If you're doing manual security testing, the WSTG is your bible. It guides you through comprehensive testing without missing categories.

Penetration Testing vs Security Testing

These terms are sometimes confused:

  • Security testing: Your team tests the app for vulnerabilities. Ongoing, part of development.
  • Penetration testing: External experts try to break into your app (like a hacker would). Usually a one-time engagement.

Pen testing is valuable but expensive. It's typically done before major launches or on a yearly basis. Security testing (automated + manual) should be continuous.

CVSS Scores and Severity

CVSS (Common Vulnerability Scoring System) scores vulnerabilities from 0-10:

  • Critical (9-10): Drop everything, fix immediately. The app is compromised.
  • High (7-8.9): Fix within days. Major vulnerability.
  • Medium (4-6.9): Fix within weeks. Should be addressed but not emergency.
  • Low (0.1-3.9): Fix when convenient. Theoretical risk or requires specific conditions.

Don't fix every vulnerability. Prioritize by severity. A critical vulnerability requires immediate action; a low one can wait for the next release cycle.

Note
Security is ongoing: You can't test for security once and declare victory. New vulnerabilities are discovered constantly. New versions of dependencies need patching. Scan regularly, keep dependencies updated, and review code for security as it's written.

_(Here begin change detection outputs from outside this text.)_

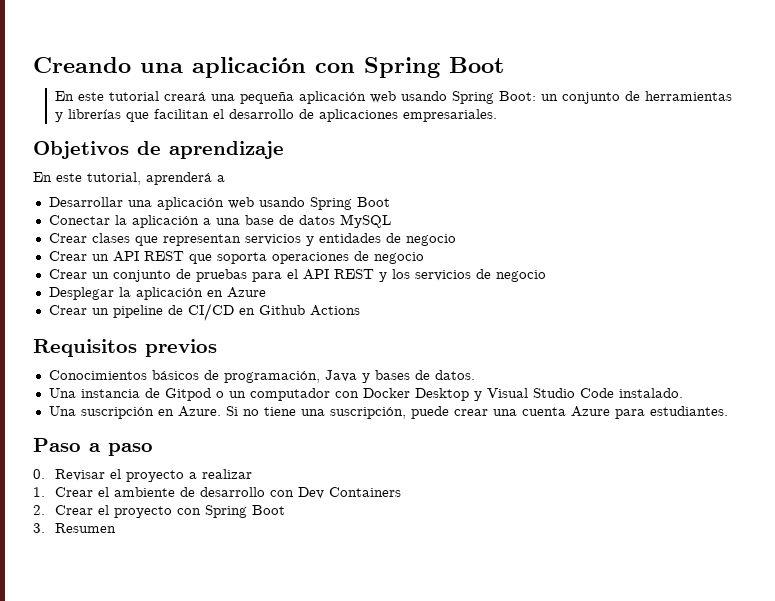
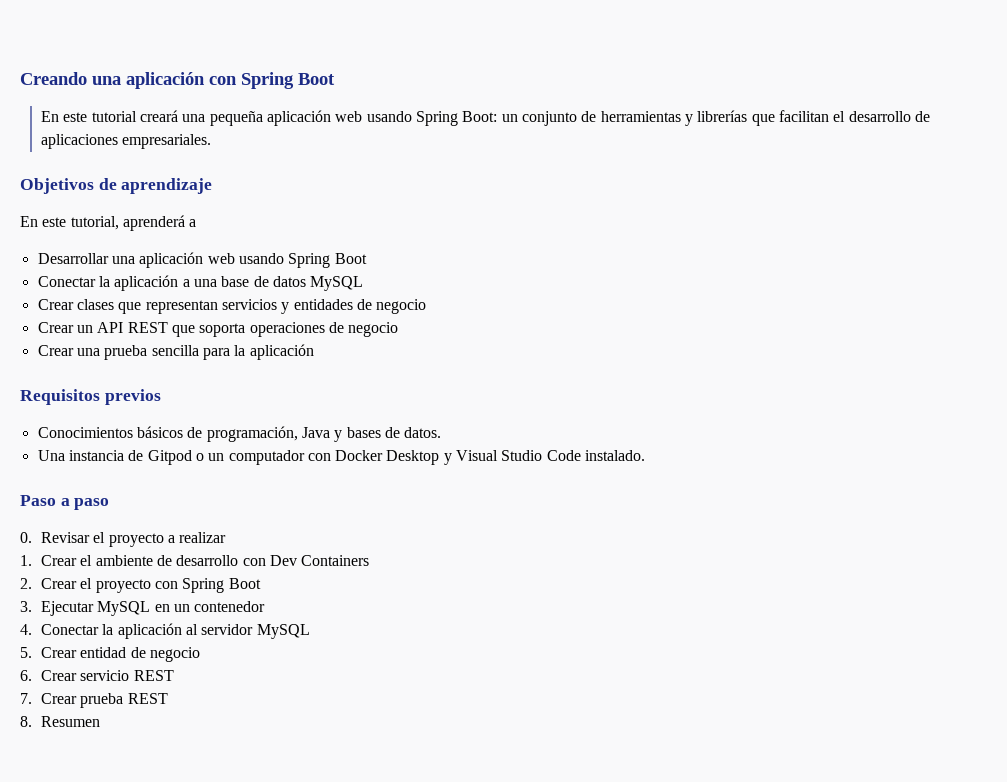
- Crear un conjunto de pruebas para el API REST y los servicios de negocio
- Desplegar la aplicación en Azure
- Crear un pipeline de CI/CD en Github Actions
+ Crear una prueba sencilla para la aplicación
- Una suscripción en Azure. Si no tiene una suscripción, puede crear una cuenta Azure para estudiantes.
- 3. Resumen
+ 3. Ejecutar MySQL en un contenedor
+ 4. Conectar la aplicación al servidor MySQL
+ 5. Crear entidad de negocio
+ 6. Crear servicio REST
+ 7. Crear prueba REST
+ 8. Resumen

Reporting and Prioritizing Security Findings

When you find a vulnerability, report it clearly to developers:

  • Severity: CVSS score and category (critical, high, medium, low).
  • Vulnerability type: SQL injection, XSS, weak authentication, etc.
  • Location: Which file, function, endpoint is vulnerable?
  • Impact: What can an attacker do? Access data? Crash the app? Steal money?
  • How to reproduce: Steps to exploit the vulnerability, without actually exploiting it.
  • Recommendation: How to fix it? Use parameterized queries, sanitize input, require authentication, etc.

Clear reporting makes it easier to fix vulnerabilities quickly. Vague reports get deprioritized.

Security Champions

Many teams designate a security champion: a developer who owns security practices. They:

  • Stay updated on new vulnerabilities and best practices
  • Review code for security issues
  • Lead security training for the team
  • Manage security tools and scanning
  • Prioritize security vulnerabilities

This role elevates security culture. It prevents security from being an afterthought.

Key Takeaways

Security testing identifies vulnerabilities before attackers do. Use SAST tools (SonarQube, Snyk) to scan code during development. Scan dependencies (npm audit, Dependabot) for known vulnerabilities. Prevent secrets from being committed (pre-commit hooks, secret scanning). Scan container images (Trivy). Combine automated scanning with manual testing and code review. Use OWASP WSTG for comprehensive manual testing. Prioritize vulnerabilities by CVSS severity. Security is ongoing; scan regularly and keep dependencies updated. A secure app is as important as a fast, functional one.